A

David

Darling

aerospace medicine

Air Force personnel performing experiments in the Two-Man Simulator at the School of Aerospace Medicine, circa 1965

Air Force personnel performing experiments in the Two-Man Simulator at the School of Aerospace Medicine, Brooks Air Force Base, circa 1965.


Aerospace medicine is a branch of medicine that deals with the effects on the human body of flight and with the treatment of disorders arising from such travel. It has two sub-branches: aviation medicine, concerned with flight in Earth's atmosphere and under at least normal Earth gravity, and space medicine, concerned with flight beyond the atmosphere in which humans are typically exposed to a fraction of normal Earth gravity.

 

Aerospace medicine has its roots in the 18th-century physiological studies of balloonists, some of whom were physicians. In 1784, a year after the first balloon flight by French physicist Jean Pilâtre de Rozier (1756–85), Boston physician John Jeffries (1744–1819) conducted the first study of upper-air composition from a balloon. The first comprehensive studies of health effects during air flight were carried out by French physician Paul Bert (1833–1886), professor of physiology at Paris University, who pioneered the use of oxygen to prevent hypoxia; he published his research on the effects of altered air pressure and composition on humans in 1878 under the title La pression barometrique.

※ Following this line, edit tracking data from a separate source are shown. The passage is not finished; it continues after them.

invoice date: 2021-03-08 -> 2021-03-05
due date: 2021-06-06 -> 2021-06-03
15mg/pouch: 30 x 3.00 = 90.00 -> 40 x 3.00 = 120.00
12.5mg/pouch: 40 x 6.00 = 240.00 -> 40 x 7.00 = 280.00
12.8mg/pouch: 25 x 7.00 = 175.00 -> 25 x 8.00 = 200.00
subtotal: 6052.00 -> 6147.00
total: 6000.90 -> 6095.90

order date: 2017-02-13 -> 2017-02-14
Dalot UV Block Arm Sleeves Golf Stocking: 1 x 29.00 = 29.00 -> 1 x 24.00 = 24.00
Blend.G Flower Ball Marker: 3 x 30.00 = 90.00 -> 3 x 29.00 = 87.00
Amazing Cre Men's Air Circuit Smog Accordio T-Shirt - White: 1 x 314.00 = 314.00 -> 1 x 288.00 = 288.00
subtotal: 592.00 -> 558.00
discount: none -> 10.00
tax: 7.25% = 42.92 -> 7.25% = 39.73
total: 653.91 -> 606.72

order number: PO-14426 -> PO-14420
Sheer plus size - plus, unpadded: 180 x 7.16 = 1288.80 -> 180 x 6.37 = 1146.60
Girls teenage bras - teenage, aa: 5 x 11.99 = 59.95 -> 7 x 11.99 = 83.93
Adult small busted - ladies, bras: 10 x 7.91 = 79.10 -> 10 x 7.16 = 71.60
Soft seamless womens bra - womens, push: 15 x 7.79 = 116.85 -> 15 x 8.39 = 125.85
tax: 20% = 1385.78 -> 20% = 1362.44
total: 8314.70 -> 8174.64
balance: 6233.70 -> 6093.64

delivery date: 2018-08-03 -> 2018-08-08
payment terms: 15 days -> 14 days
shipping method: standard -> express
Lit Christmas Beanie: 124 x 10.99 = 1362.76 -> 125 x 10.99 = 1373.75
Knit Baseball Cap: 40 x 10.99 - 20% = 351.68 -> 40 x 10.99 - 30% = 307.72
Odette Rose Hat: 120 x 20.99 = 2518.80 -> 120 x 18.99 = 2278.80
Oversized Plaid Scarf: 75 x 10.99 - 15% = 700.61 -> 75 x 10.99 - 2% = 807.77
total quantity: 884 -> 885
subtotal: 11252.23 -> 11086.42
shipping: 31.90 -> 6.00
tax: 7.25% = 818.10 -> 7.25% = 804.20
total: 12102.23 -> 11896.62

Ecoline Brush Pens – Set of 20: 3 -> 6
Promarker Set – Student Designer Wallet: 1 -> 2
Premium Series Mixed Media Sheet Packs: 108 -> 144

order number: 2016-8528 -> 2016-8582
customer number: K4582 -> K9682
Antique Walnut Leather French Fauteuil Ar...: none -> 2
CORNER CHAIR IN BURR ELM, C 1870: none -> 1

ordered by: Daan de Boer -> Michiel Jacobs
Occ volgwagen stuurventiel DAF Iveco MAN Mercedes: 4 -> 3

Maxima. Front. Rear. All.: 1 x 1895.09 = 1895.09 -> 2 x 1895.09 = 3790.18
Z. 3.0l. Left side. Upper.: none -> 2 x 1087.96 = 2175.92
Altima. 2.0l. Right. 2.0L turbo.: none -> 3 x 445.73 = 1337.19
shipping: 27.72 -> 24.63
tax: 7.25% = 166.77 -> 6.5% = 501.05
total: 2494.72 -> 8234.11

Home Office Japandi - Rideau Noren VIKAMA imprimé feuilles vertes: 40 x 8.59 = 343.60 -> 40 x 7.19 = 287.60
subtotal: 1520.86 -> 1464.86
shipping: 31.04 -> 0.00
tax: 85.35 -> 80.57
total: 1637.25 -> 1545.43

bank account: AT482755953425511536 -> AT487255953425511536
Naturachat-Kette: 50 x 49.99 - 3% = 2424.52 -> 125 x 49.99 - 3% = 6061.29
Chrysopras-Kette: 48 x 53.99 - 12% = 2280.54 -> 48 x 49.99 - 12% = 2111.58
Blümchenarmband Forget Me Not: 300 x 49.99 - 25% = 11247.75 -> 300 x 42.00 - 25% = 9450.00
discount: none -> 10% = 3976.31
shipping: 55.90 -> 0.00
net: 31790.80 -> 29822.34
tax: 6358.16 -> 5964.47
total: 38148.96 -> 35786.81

His work was continued in 1894 by the Viennese physiologist Herman Von Schrötter, who designed an oxygen mask with which meteorologist Artur Berson (1859–1942) set an altitude record of 9,150 meters.

 

With the advent of the airplane, the first standards for military pilots were established. In 1917 physician Theodore Lyster (1875–1933) set up the Aviation Medicine Research Board which opened a research laboratory at Hazelhurst Field in Mineola, New York in January 1918. The School of Flight Surgeons opened in 1919 and a decade later the Aero Medical Association was founded under the direction of Louis Bauer (1888–1964). In 1934 facilities, including a centrifuge, were built at Wright Air Field to study the effects of high-performance flight on humans. Technical advances included the first pressure suit, designed and worn by American aviator Wiley Post in 1934, and the first anti-g suit, designed by Canadian medical researcher Wilbur Franks (1901–1986) in 1942. In an effort to improve restraint systems for military jet aircraft, American flight surgeon John Stapp conducted an extraordinary series of tests in the 1950s on a rocket-powered sled. Aviation medicine was recognized as a specialty of preventive medicine by the American Medical Association in 1953 and saw its name change to aerospace medicine in 1963.